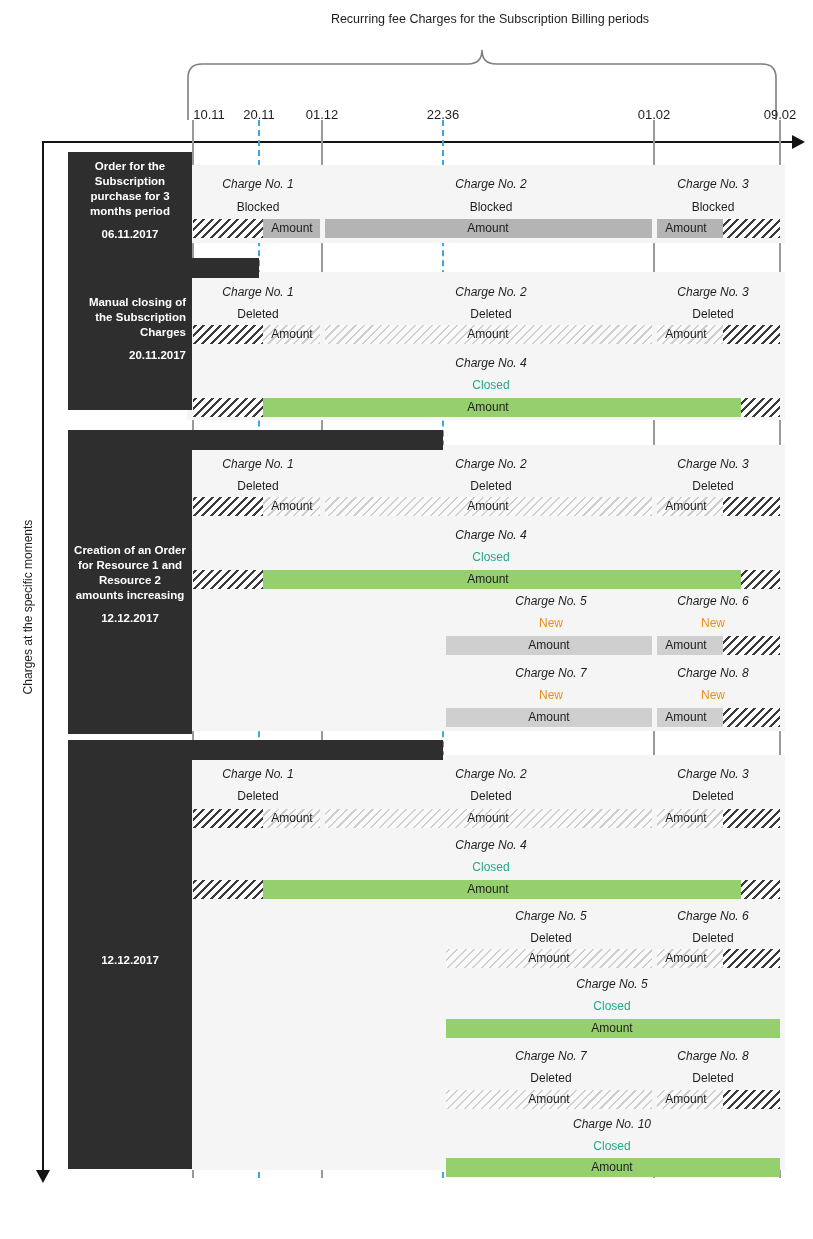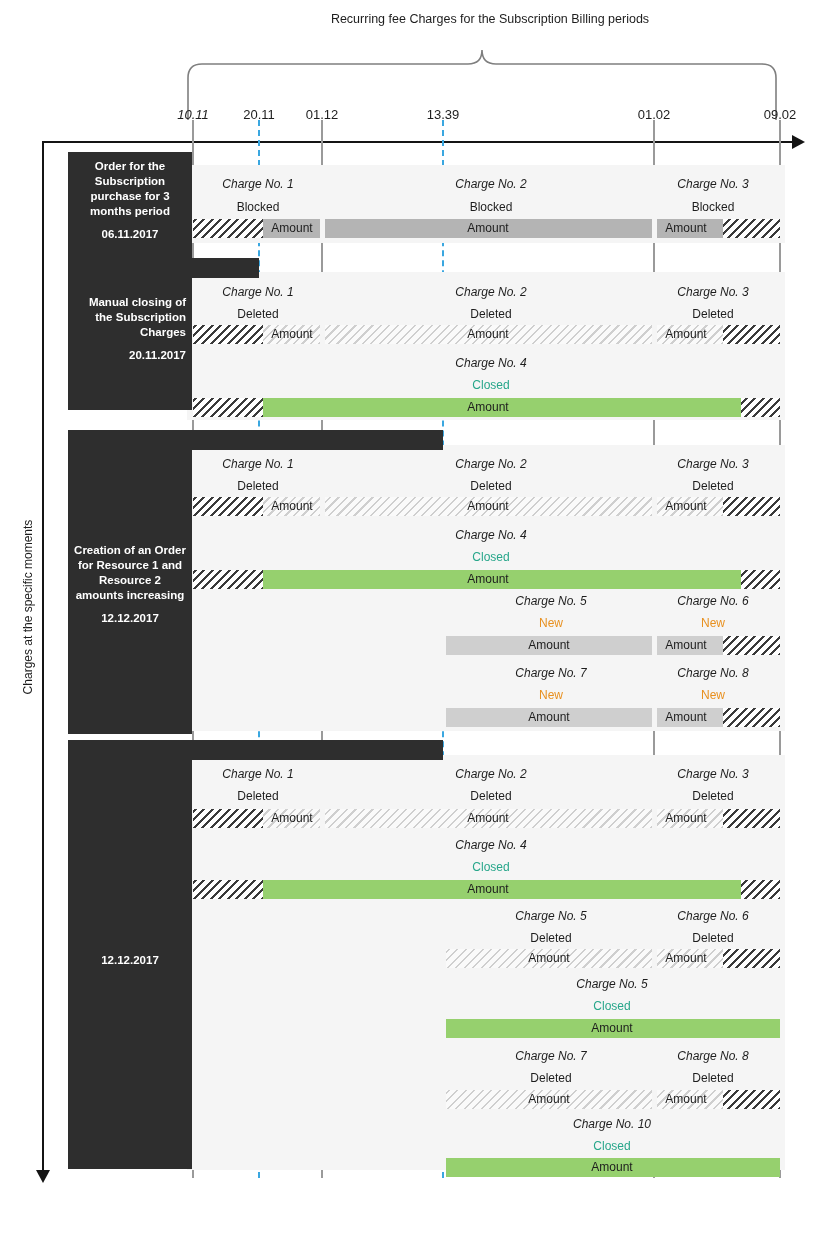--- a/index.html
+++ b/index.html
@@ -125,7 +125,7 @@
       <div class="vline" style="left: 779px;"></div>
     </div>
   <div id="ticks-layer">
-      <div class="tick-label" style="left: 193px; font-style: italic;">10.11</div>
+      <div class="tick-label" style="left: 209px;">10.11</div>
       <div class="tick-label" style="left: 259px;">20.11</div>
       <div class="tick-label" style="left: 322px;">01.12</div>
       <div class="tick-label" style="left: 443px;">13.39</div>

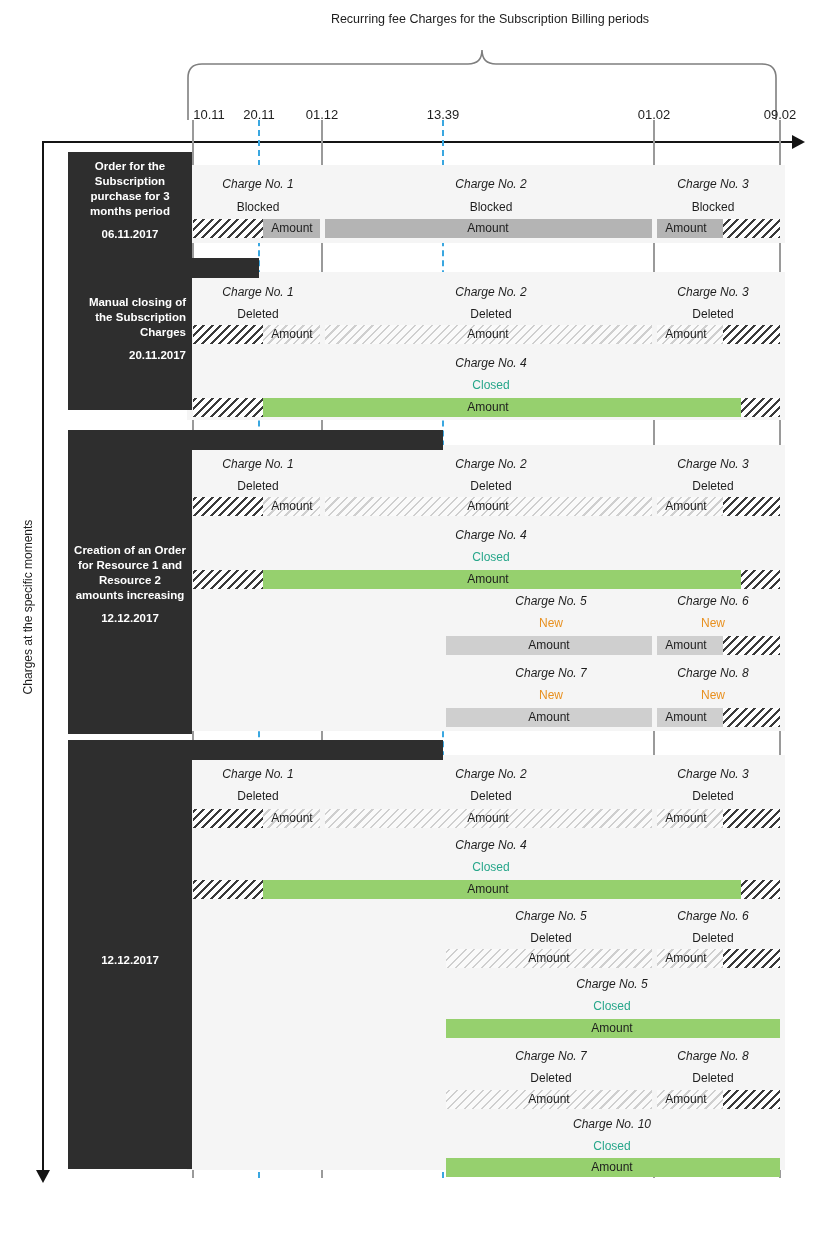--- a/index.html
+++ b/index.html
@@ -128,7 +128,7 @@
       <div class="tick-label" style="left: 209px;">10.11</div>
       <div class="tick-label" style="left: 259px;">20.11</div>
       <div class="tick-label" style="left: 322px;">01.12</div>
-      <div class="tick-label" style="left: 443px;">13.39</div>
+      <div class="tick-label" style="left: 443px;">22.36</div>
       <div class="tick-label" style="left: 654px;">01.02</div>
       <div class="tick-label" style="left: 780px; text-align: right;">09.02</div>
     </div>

• **Task details**
All of the material should be written out again exactly, apart from the pictures.

• **Result**
--- a/index.html
+++ b/index.html
@@ -125,7 +125,7 @@
       <div class="vline" style="left: 779px;"></div>
     </div>
   <div id="ticks-layer">
-      <div class="tick-label" style="left: 193px; font-style: italic;">10.11</div>
+      <div class="tick-label" style="left: 209px;">10.11</div>
       <div class="tick-label" style="left: 259px;">20.11</div>
       <div class="tick-label" style="left: 322px;">01.12</div>
       <div class="tick-label" style="left: 443px;">13.39</div>

--- a/index.html
+++ b/index.html
@@ -128,7 +128,7 @@
       <div class="tick-label" style="left: 209px;">10.11</div>
       <div class="tick-label" style="left: 259px;">20.11</div>
       <div class="tick-label" style="left: 322px;">01.12</div>
-      <div class="tick-label" style="left: 443px;">13.39</div>
+      <div class="tick-label" style="left: 443px;">22.36</div>
       <div class="tick-label" style="left: 654px;">01.02</div>
       <div class="tick-label" style="left: 780px; text-align: right;">09.02</div>
     </div>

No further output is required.